Let a given dataset of points (dataset D = {xi}), we have to partition the point into the dense region which we will call them as Clusters and sparse region which may contain noise.

The sparse region is the region where the density of points is less and the portions where density of points is more is dense region.

Lets cover a few basic topics on db-scan:

eps: specifies how close points should be to each other to be considered a part of a cluster. It means that if the distance between two points is lower or equal to this value (eps), these points are considered to be neighbors.

minPoints: the minimum number of points to form a dense region. For example, if we set the minPoints parameter as 5, then we need at least 5 points to form a dense region. It’s basically known as min_samples.

There are three types of points in this algorithm- noise point, core point and border point. Lets discuss briefly about this:

Core point:

  • A point is a core point if it has more than a specified number of minPoints within eps radius around it.
  • Core Point always belongs in a dense region.
  • For example, let’s consider ‘p’ is set to be a core point if ‘p’ has ≥ minPoints in an eps radius around it.

Border point:

  • A point is said to be a border point if it has fewer than MinPts within Eps, but is in the neighborhood of a core point.
  • For example, p is set to be a border point if ‘p’ is not a core point. i.e ‘p’ has < minPoints in eps radius. But ‘p’ should belong to the neighborhood ‘q’. Where ‘q’ is a core point.
  • p ∈ neighborhood of q and distance(p,q) ≤ eps .

Noise point:

  • A noise point is any point that is not a core point or a border point

Density Edge:

If a and b both are core points and distance between (a,b) ≤ eps then we can connect p, q vertex in a graph and call it “Density Edge”.

Density Connected Points:

Two points aand b are said to be density connected points if both a and b are core points and they exist a path formed by density edges connecting point (a) to point(b).

DBSCAN algorithm:

So, given all these terms and ideas, let’s go into the core of the DBSCAN algorithm to see how it works.

Algorithm:

Step 1: ∀ xi ∈ D, Label points as the core, border, and noise points.

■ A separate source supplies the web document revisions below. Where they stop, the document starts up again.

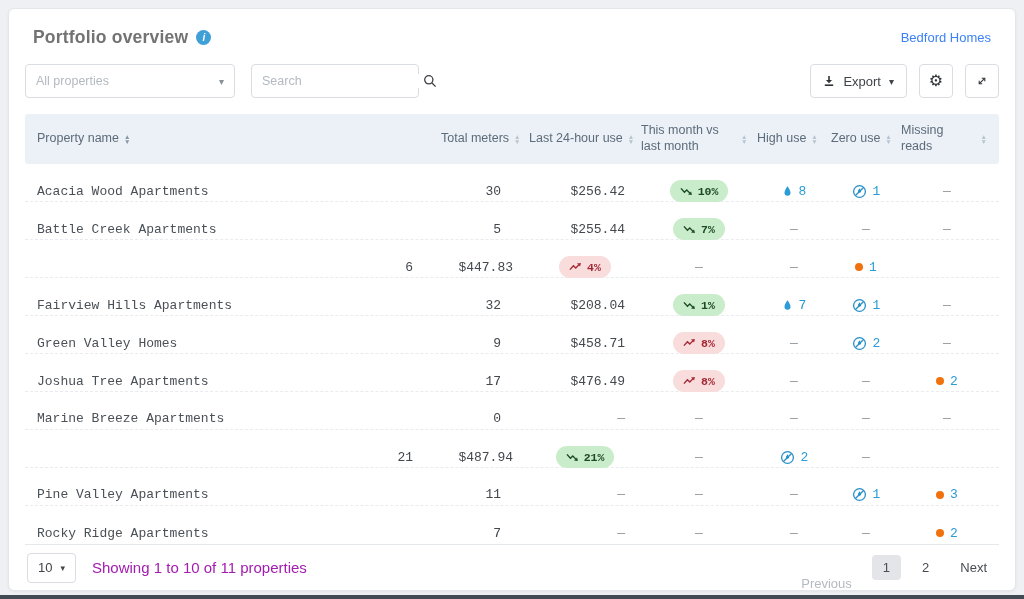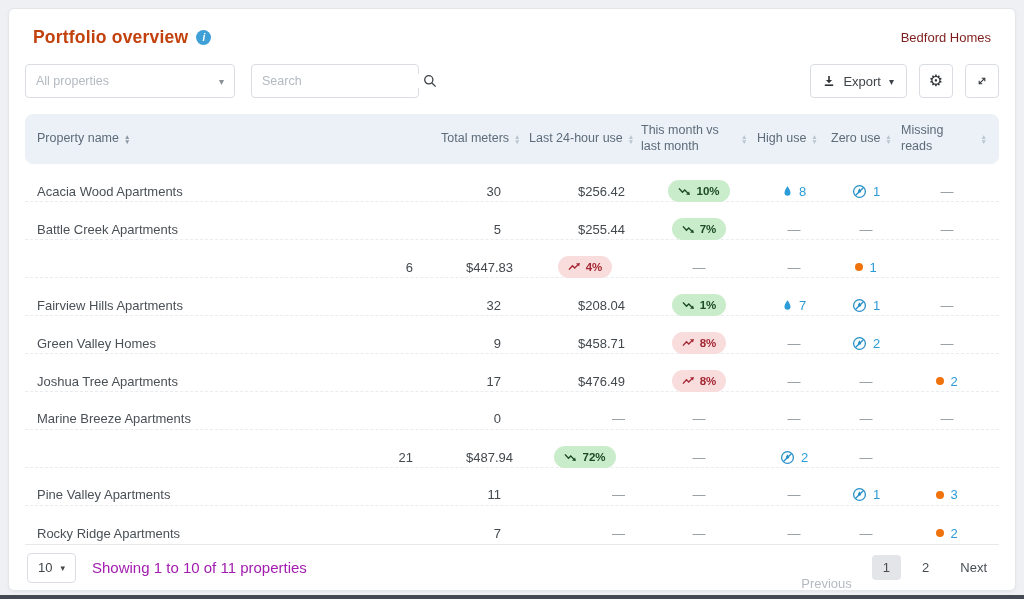--- a/index.html
+++ b/index.html
@@ -13,29 +13,29 @@
   .card {
     position:absolute; left:8px; top:8px; width:1008px; height:583px;
     background:#ffffff; border:1px solid #e4e7ea; border-radius:6px;
     box-shadow:0 1px 3px rgba(0,0,0,.05);
     padding:10px 16px 0 16px;
   }
   .bottom-edge { position:absolute; left:0; right:0; bottom:0; height:4px; background:#434a54; }
 
   
   .title-row { display:flex; align-items:center; padding:8px 8px 16px 8px; }
-  .title-row h1 { font-size:17.5px; font-weight:600; color:#c2410c; letter-spacing:.2px; }
+  .title-row h1 { font-size:17.5px; font-weight:600; color:#737373; letter-spacing:.2px; }
   .info-icon {
     width:15px; height:15px; border-radius:50%;
     background:var(--info_blue,#3fa0d8); color:#fff;
     font-size:10px; font-weight:bold; font-style:italic;
     display:inline-flex; align-items:center; justify-content:center;
     margin-left:8px; line-height:1;
   }
-  .account { margin-left:auto; font-size:13px; color:#7f1d1d;padding-left:32px; }
+  .account { margin-left:auto; font-size:13px; color:#3b82f6;padding-left:32px; }
 
   
   .toolbar { display:flex; gap:16px; padding:0 0 16px 0; }
   .select, .search {
     height:34px; border:1px solid #d9dde2; border-radius:4px; background:#fff;
     display:flex; align-items:center; padding:0 10px;
   }
   .select { width:210px; }
   .select .ph { font-size:12.5px; color:#b4bac1; }
   .select .caret { margin-left:auto; color:#8a9097; font-size:10px; }
@@ -50,30 +50,30 @@
   }
   .btn.export { padding:0 12px; }
   .btn.export .caret { font-size:10px; color:#3f4449; }
   .btn.icon-btn { width:34px; padding:0; }
   .gear-glyph { font-size:16px; line-height:1; color:#2f3337; }
   .toolbar .btn + .btn { margin-left:-4px; }
 
   
   .grid { display:grid; grid-template-columns: 1fr 88px 112px 116px 74px 70px 92px; align-items:center; }
   .thead {
-    background:var(--header_row_bg,#ebf1f7); border-radius:8px; height:50px;
+    background:var(--header_row_bg,#ebf1f7); border-radius:3px; height:50px;
     padding:0 6px 0 12px;
   }
   .th { display:flex; align-items:center; gap:5px; font-size:12.5px; color:#5d6b7a; line-height:1.25; padding-right:6px; }
   .th .lbl { max-width:95px; }
   .sort { display:flex; flex-direction:column; line-height:5px; font-size:6.5px; color:#b9c4ce; cursor:pointer; flex:none; font-style:normal; }
   .sort i { font-style:normal; }
   .sort.active { color:#8a97a3; }
 
-  .tr { height:38px; padding:16px 6px 0 12px; border-bottom:1px dashed #e9ebee; font-size:13px; color:#474d53; cursor:pointer; }
+  .tr { height:38px; padding:16px 6px 0 12px; border-bottom:1px dashed #e9ebee; font-size:13px; color:#474d53; cursor:pointer;font-family:Liberation Mono, monospace; }
   .tr:last-child { border-bottom:none; }
   .c-name { color:#4a5056; }
   .c-meters { text-align:right; padding-right:28px; color:#43484d; }
   .c-use { text-align:right; padding-right:16px; color:#43484d; }
   .c-trend, .c-high, .c-zero, .c-missing { display:flex; justify-content:center; align-items:center; gap:6px; }
   .dash, .muted { color:#8f969c; }
 
   .badge {
     display:inline-flex; align-items:center; gap:5px; height:22px; padding:0 10px;
     border-radius:11px; font-size:11.5px; font-weight:600;
@@ -432,21 +432,21 @@
   <div class="tr grid">
     <div class="c-meters">21</div>
     <div class="c-use">$487.94</div>
     <div class="c-trend">
       <span class="badge down">
         <svg class="trend-down-icon" width="13" height="10" viewBox="0 0 14 10">
           <polyline points="1,2.2 4.8,6.4 7.3,3.9 10.6,7.3" fill="none" stroke="currentColor" stroke-width="1.5"></polyline>
           <polygon points="12.9,9.2 8.6,8.7 11.9,5.5" fill="currentColor"></polygon>
         </svg>
 
-        <span class="pct">72%</span>
+        <span class="pct">21%</span>
       </span>
 
     </div>
     <div class="c-high">
 
       <span class="dash">—</span>
     </div>
     <div class="c-zero">
       <span class="metric">
         <svg width="15" height="15" viewBox="0 0 14 14">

Step 2: Remove or Eliminate all noise points(because they belong to the sparse region. i.e they are not belonging to any clusters).

Step 3: For every core point p that has not yet been assigned to a cluster

a) Create a new cluster with the point p and

b) add all the points that are density-connected to p.

Step 4: Assign each border points to the cluster of the closest core point.

How the algorithm works:

First we choose two parameters, a positive number epsilon and a natural number minPoints. We then begin by picking an arbitrary point in our dataset. If there are more than minPoints points within a distance of epsilon from that point, (including the original point itself), we consider all of them to be part of a “cluster”. We then expand that cluster by checking all of the new points and seeing if they too have more than minPoints points within a distance of epsilon, growing the cluster recursively if so.

Eventually, we run out of points to add to the cluster. We then pick a new arbitrary point and repeat the process. Now, it’s entirely possible that a point we pick has fewer than minPoints points in its epsilon ball, and is also not a part of any other cluster. If that is the case, it’s considered a “noise point” not belonging to any cluster.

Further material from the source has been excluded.